When Does the Evidence Support Instruction on “Kill Zone” Theory of Attempted Murder?
June 5th, 2019

People v. Medina (2019) 33 Cal.App.5th 146 held that the judge erroneously gave the CALCRIM “kill zone” instruction (CC 600) because there was no evidence that the defendant had “a primary target” whom he attempted to kill:


For purposes of an attempted murder charge, intent to kill does not transfer to nontargeted individuals. Nonetheless, the kill zone      theory … yields a way in which a defendant can be guilty of the attempted murder of victims who were not the defendant’s ‘primary target.’ A conviction for attempted murder under a kill zone theory requires evidence that the defendant created a kill zone; that is,  while targeting a specific person ‘the defendant tried to kill the targeted individual by killing everyone in the area in which the targeted  individual was located. …  In a kill zone case, the defendant does not merely subject everyone in the kill zone to lethal risk. Rather, the   defendant specifically intends that everyone in the kill zone die.’” [Emphasis original.]
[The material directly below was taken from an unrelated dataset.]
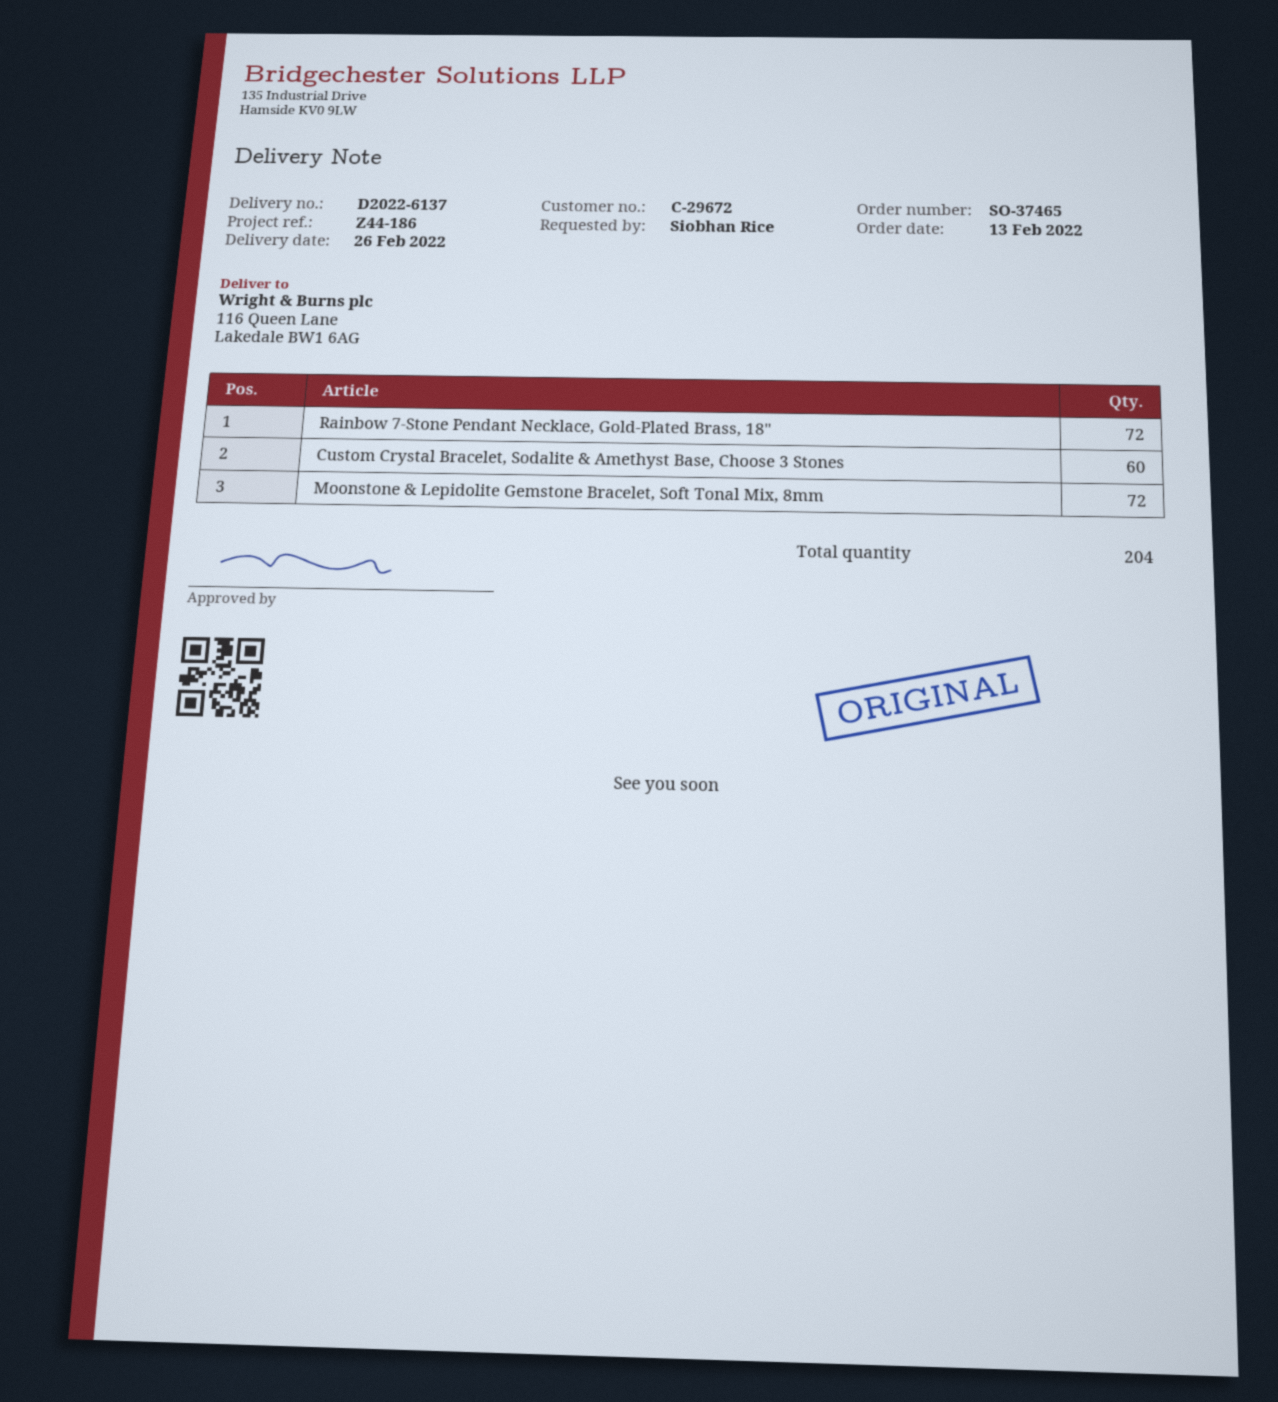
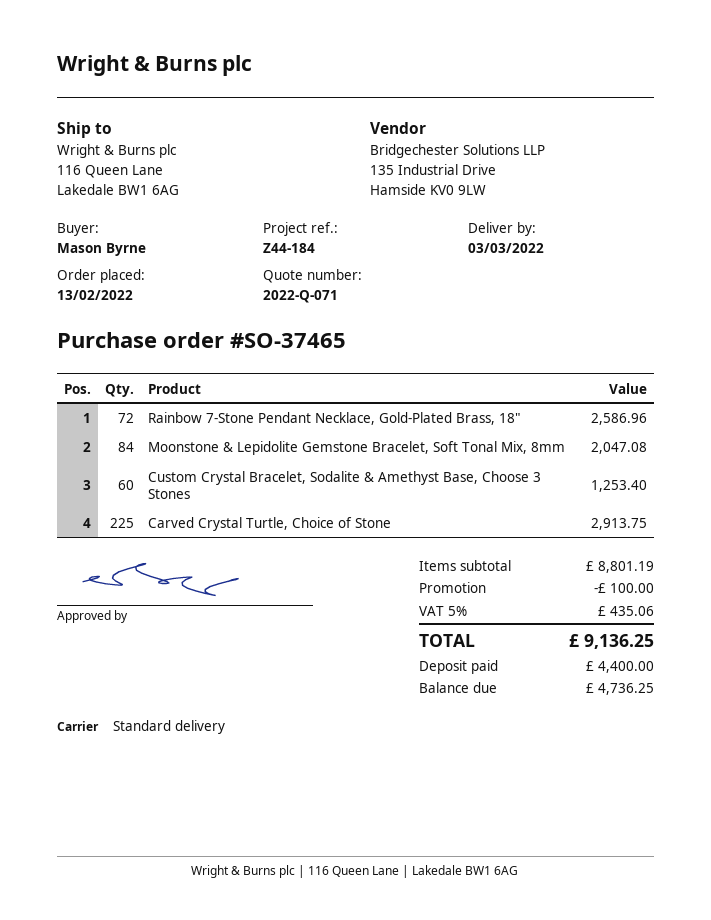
delivery date: 2022-02-26 -> 2022-03-03
reference: Z44-186 -> Z44-184
ordered by: Siobhan Rice -> Mason Byrne
Moonstone & Lepidolite Gemstone Bracelet, Soft Tonal Mix, 8mm: 72 -> 84
Carved Crystal Turtle, Choice of Stone: none -> 225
“[T]he kill zone instruction [CJ 600] is not appropriate in the absence of evidence indicating the defendant had a primary target, and    the specific intent to kill everyone in the kill zone around the primary target to ensure the target’s death. The theory does not mean the defendant merely subjected persons near the primary target to lethal risk. Rather, in a kill zone case, the defendant has a primary target and reasons he cannot miss that intended target if he kills everyone in the area in which the target is located. In the absence of such evidence, the kill zone instruction should not be given.”  In this case in which defendants fired into a crowd of people, there was no evidence there was a primary target, so the kill zone instruction should not have been given.”  (In an unpublished portion of the opinion, the court finds the error harmless.)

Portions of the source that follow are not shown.